Wait for internal gearman server to settle.
If we're using the internal gearman server, wait for workers
to register their functions before proceeding with startup.
This is mostly to handle restarts where we may be immediately
ready to run jobs, but workers may not have registered functions
yet. In that case, we would immediately start declaring jobs
LOST. So give them a chance to show up first.
The gearman-plugin for jenkins currently tries to reconnect
every 3 seconds. We could probably even lower that to 1 or 2.

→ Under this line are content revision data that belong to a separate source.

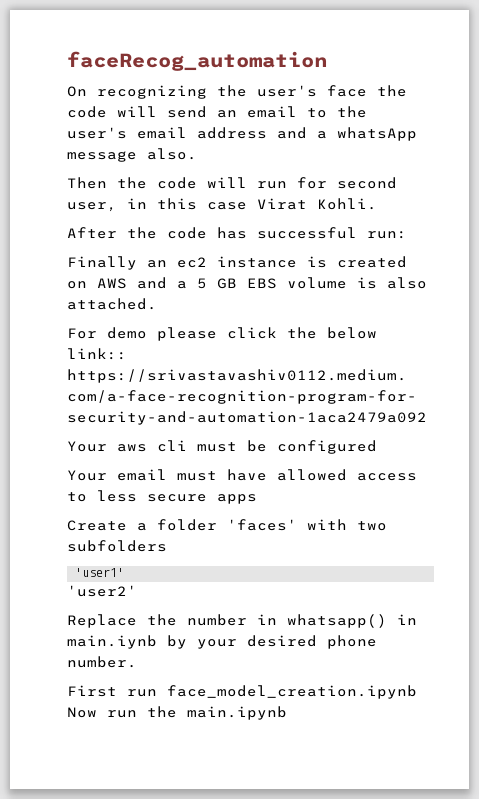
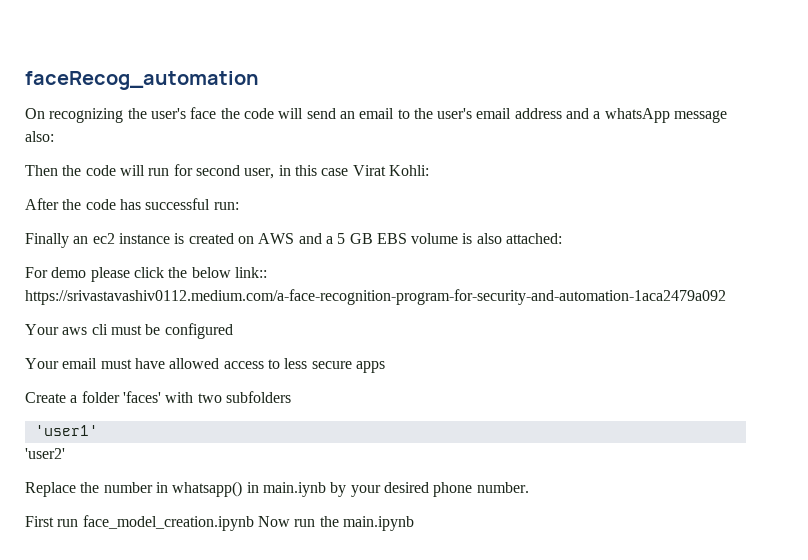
- On recognizing the user's face the code will send an email to the user's email address and a whatsApp message also.
+ On recognizing the user's face the code will send an email to the user's email address and a whatsApp message also:
- Then the code will run for second user, in this case Virat Kohli.
+ Then the code will run for second user, in this case Virat Kohli:
- Finally an ec2 instance is created on AWS and a 5 GB EBS volume is also attached.
+ Finally an ec2 instance is created on AWS and a 5 GB EBS volume is also attached:

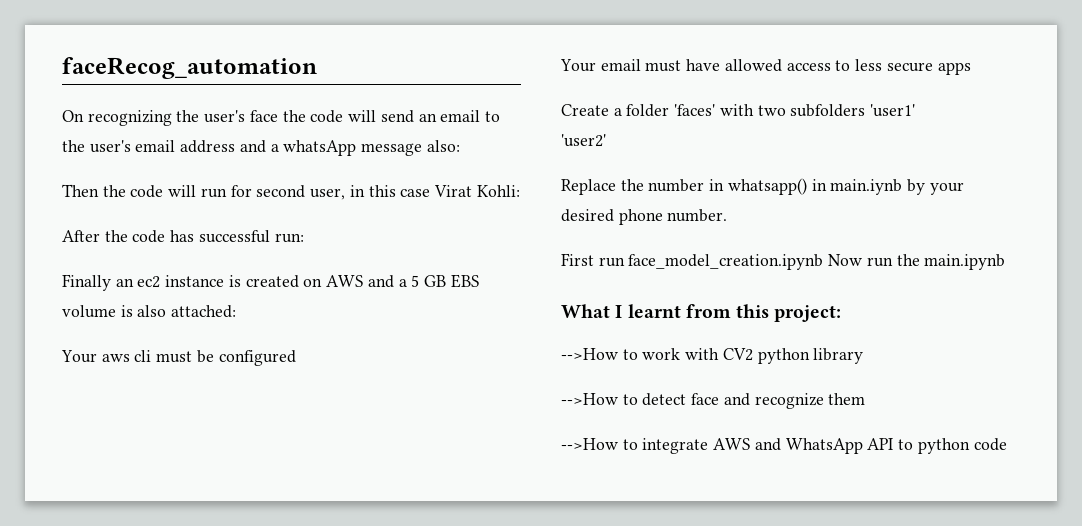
- For demo please click the below link:: https://srivastavashiv0112.medium.com/a-face-recognition-program-for-security-and-automation-1aca2479a092
- Create a folder 'faces' with two subfolders
- 'user1'
+ Create a folder 'faces' with two subfolders 'user1'
+ What I learnt from this project:
+ -->How to work with CV2 python library
+ -->How to detect face and recognize them
+ -->How to integrate AWS and WhatsApp API to python code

Change-Id: I173b16ba78cecac91acec26b4f2d55f38610e5a2
Reviewed-on: https://review.openstack.org/31735
Reviewed-by: Jeremy Stanley <fungi@yuggoth.org>
Approved: Clark Boylan <clark.boylan@gmail.com>
Reviewed-by: Clark Boylan <clark.boylan@gmail.com>
Tested-by: Jenkins
diff --git a/zuul/launcher/gearman.py b/zuul/launcher/gearman.py
index 35dc081..5651462 100644
--- a/zuul/launcher/gearman.py
+++ b/zuul/launcher/gearman.py
@@ -95,6 +95,49 @@
if build.__gearman_job.handle == handle:
self.__zuul_gearman.onUnknownJob(job)
+ def waitForGearmanToSettle(self):
+ # If we're running the internal gearman server, it's possible
+ # that after a restart or reload, we may be immediately ready
+ # to run jobs but all the gearman workers may not have
+ # registered yet. Give them a sporting chance to show up
+ # before we start declaring jobs lost because we don't have
+ # gearman functions registered for them.
+
+ # Spend up to 30 seconds after we connect to the gearman
+ # server waiting for the set of defined jobs to become
+ # consistent over a sliding 5 second window.
+
+ self.log.info("Waiting for connection to internal Gearman server")
+ self.waitForServer()
+ self.log.info("Waiting for gearman function set to settle")
+ start = time.time()
+ last_change = start
+ all_functions = set()
+ while time.time() - start < 30:
+ now = time.time()
+ last_functions = set()
+ for connection in self.active_connections:
+ try:
+ req = gear.StatusAdminRequest()
+ connection.sendAdminRequest(req)
+ except Exception:
+ self.log.exception("Exception while checking functions")
+ continue
+ for line in req.response.split('\n'):
+ parts = [x.strip() for x in line.split()]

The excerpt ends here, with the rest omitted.